* **Directions**
Restate word for word the line containing "2020-Q4: 3800 -> 4100" and each line that follows it, through the last line below, and nothing else.

————————

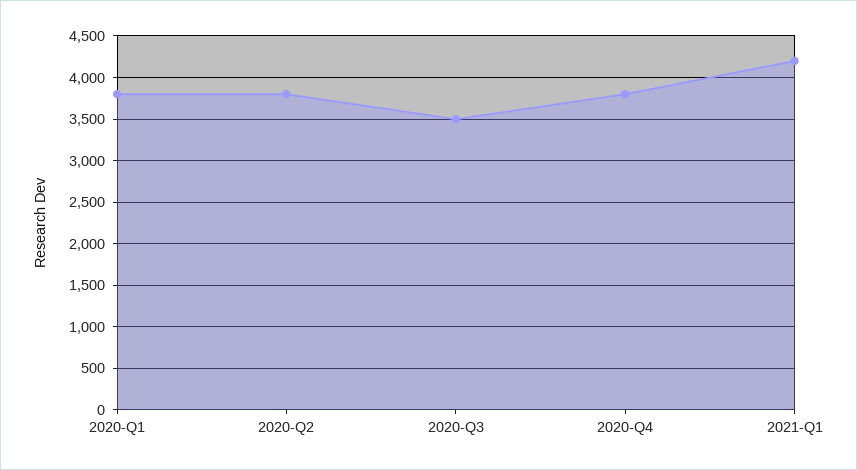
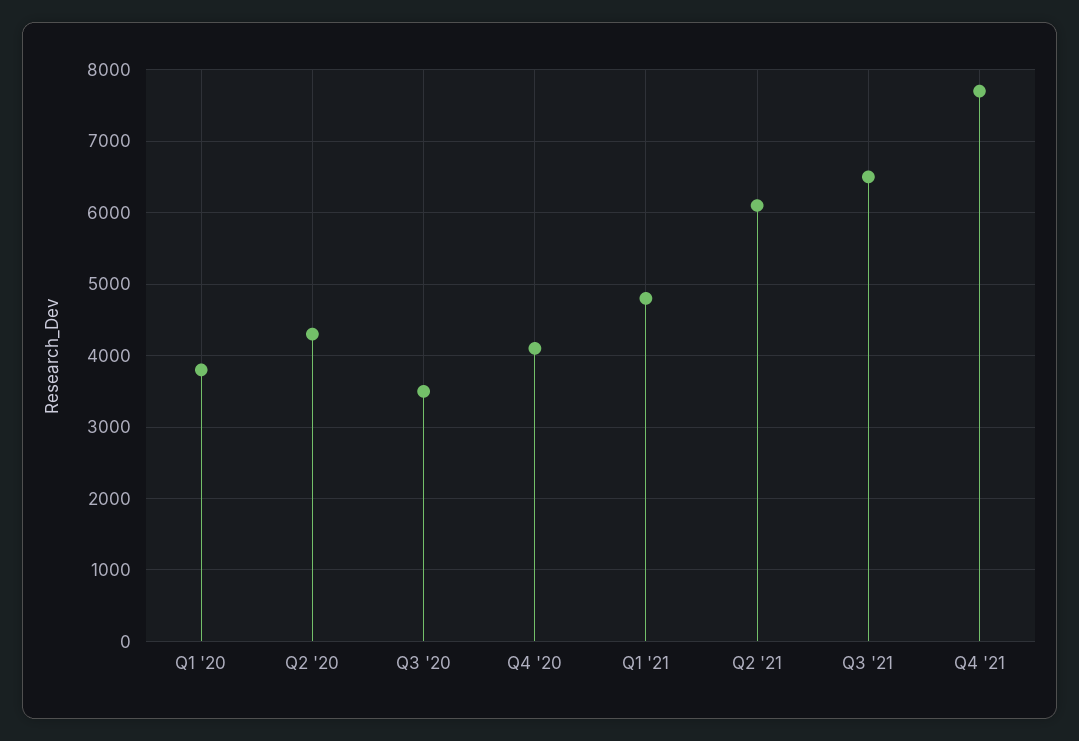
2020-Q2: 3800 -> 4300
2020-Q4: 3800 -> 4100
2021-Q1: 4200 -> 4800
Q2 '21: none -> 6100
Q3 '21: none -> 6500
Q4 '21: none -> 7700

————————

* **Answer section**
2020-Q4: 3800 -> 4100
2021-Q1: 4200 -> 4800
Q2 '21: none -> 6100
Q3 '21: none -> 6500
Q4 '21: none -> 7700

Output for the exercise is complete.